Problem requirements: Check each line of the entries. Copy the ones that contain the string "install".
___ Input data ___
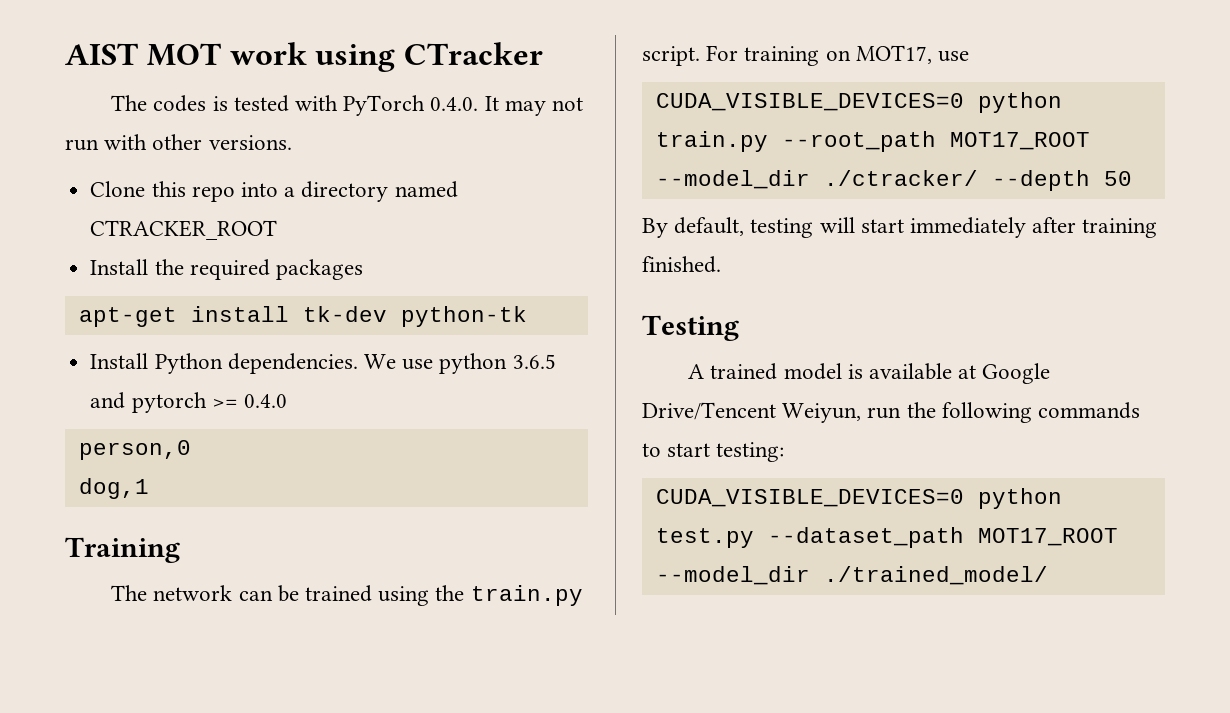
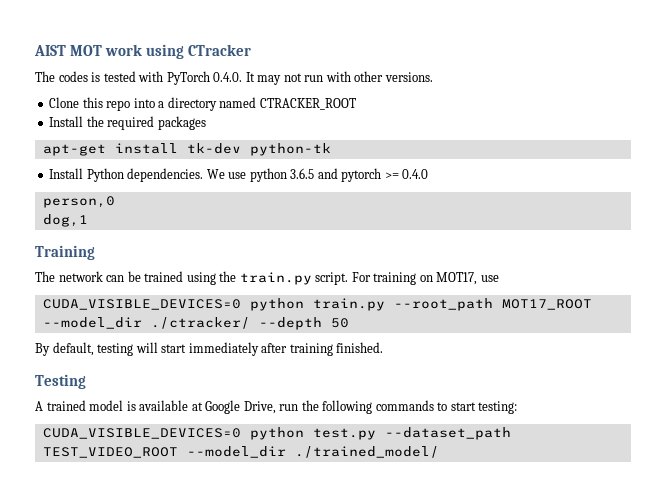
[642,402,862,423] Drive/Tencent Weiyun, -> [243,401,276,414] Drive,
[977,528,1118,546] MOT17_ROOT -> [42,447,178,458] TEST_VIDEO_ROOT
___
___ Input data ___
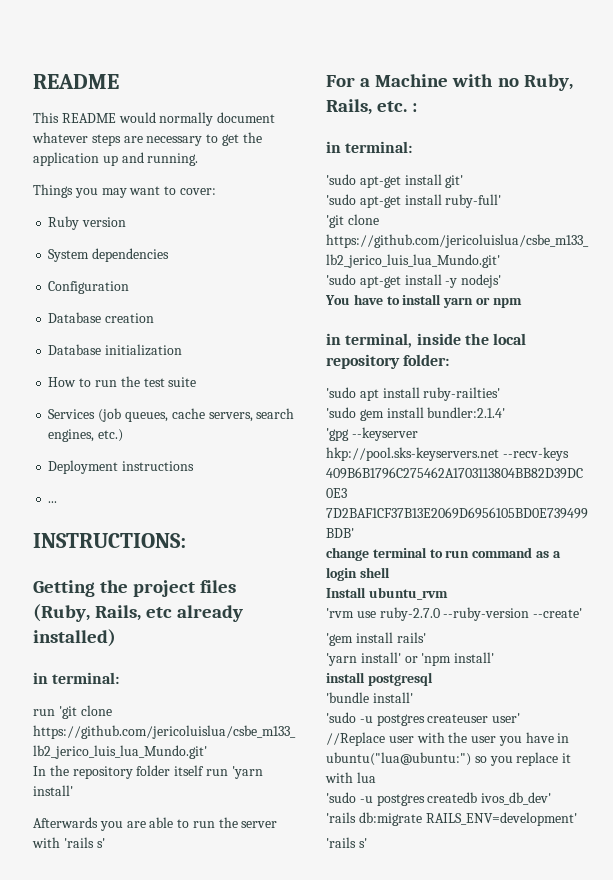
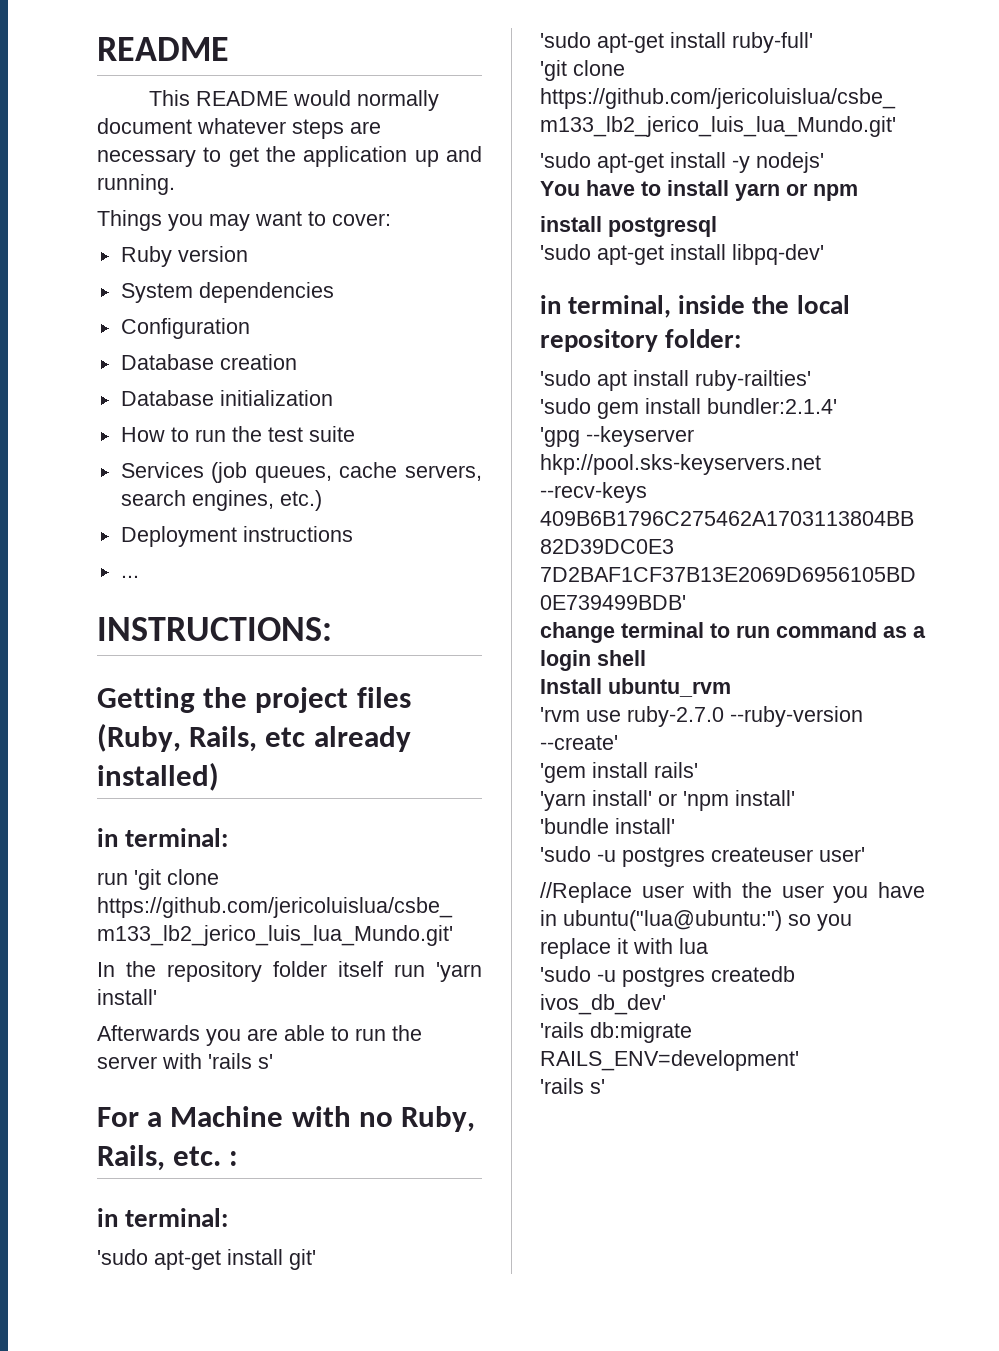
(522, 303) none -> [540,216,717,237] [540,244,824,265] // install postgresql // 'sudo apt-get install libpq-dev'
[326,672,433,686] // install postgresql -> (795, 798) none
___
___ Input data ___
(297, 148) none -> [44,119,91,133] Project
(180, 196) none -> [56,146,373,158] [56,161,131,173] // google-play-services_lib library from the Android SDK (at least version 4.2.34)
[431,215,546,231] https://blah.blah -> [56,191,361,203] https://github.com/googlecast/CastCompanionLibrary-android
___
Solution below:
(522, 303) none -> [540,216,717,237] [540,244,824,265] // install postgresql // 'sudo apt-get install libpq-dev'
[326,672,433,686] // install postgresql -> (795, 798) none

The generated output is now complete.